We do love our fountain pens. We love the way they feel when we use them. We also love the craftsmanship that goes into them. The lacquerwork or metalwork or guilloche of proper premium fountain pens.
During the last two years though, when we have been moving around far less than ever before, we found ourselves wanting for a good “non-fountain” pen. One that didn’t deviate too far from our tactile and aesthetic demands, one that felt the way it should. But not like the collection of bronze and titanium pens we have been collecting of late that look like they could and should be stopped at airport checks.
It was quite a surprise then that we ended up with The Blue Hour… ballpoint.
And it fit in quite well with the collection, thank you.
It has a somewhat transparent blue lacquer over an engraved hexagonal-pattern surface, and what that does is it makes the pen look different in different light. It can be a little bling in direct sunlight, but is also quite sedate and regal in most situations. The name Blue Hour is supposed to remind you of the hour as day turns to night and things start reflecting differently in a darkening cityscape. That’s fine. Most of the time it looks pleasantly textured (though it is smooth to the touch) with a little brightness when the light hits the lacquer-covered engraving or the platinumcoated furniture (what pen geeks call the fittings, ribs, clips and so on).

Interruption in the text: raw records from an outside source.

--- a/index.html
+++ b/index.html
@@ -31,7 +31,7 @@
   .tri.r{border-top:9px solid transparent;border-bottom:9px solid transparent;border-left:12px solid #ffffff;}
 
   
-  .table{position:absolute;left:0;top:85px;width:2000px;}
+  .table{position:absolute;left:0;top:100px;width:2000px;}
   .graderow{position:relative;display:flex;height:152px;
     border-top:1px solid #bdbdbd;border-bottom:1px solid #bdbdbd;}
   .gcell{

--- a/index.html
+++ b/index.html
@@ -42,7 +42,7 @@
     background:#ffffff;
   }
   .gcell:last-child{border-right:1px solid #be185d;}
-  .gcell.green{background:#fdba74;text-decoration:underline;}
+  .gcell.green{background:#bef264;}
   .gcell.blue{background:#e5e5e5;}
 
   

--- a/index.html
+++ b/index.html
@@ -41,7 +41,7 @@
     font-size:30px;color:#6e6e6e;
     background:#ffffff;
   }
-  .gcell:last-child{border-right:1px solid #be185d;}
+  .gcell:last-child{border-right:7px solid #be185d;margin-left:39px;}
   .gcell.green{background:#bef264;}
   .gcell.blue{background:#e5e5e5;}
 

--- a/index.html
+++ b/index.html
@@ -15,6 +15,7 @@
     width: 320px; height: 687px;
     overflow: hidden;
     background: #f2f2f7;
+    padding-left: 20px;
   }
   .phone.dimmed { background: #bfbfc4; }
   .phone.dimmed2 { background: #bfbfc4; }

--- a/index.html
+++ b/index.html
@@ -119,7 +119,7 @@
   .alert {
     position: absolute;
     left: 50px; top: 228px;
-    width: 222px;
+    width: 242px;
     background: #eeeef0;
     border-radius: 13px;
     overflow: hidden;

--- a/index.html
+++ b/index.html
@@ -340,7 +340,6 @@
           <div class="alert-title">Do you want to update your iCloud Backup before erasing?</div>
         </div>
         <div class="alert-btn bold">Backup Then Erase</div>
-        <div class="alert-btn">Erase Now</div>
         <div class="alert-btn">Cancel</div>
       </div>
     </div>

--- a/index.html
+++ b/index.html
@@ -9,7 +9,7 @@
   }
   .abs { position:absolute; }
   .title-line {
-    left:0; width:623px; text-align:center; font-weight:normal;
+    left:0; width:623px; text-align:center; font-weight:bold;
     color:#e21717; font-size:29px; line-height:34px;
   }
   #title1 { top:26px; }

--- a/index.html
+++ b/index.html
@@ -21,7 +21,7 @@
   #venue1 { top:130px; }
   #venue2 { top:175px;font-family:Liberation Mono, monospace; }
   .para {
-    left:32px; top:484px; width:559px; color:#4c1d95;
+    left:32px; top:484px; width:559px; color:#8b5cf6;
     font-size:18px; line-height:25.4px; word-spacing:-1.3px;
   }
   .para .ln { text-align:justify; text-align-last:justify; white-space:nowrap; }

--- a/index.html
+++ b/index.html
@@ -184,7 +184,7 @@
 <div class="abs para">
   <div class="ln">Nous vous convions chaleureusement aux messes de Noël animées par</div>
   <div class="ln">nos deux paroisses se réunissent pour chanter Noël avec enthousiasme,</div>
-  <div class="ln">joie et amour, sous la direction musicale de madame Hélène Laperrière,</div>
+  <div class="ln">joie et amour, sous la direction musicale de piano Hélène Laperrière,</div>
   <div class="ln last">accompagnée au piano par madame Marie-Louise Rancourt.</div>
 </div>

It is in the Meisterstück family, so there is heft. And it has the traditional snow cap/star surrounded in black and then platinum. So it has some nice pocket-peeking flex (if flex is still a word we can use) while still being rather subtle.
It was surprising how well this ballpoint fit into the collection and into rotation of use. With all the different filling out of forms and contact traces and so on we have been going through lately, the sometimes delicate nibs of collectible fountain pens just weren’t really a good fit. And the need for constant cleaning could make many a maki-e collector cringe. But we have also moved past the roughtough-tactical pen stage that we were into at the start of the pandemic. This is a nice way to get back into the proper flow of things.
And, happily, it also fits into the properly-sized pen slots of the Montblanc bags.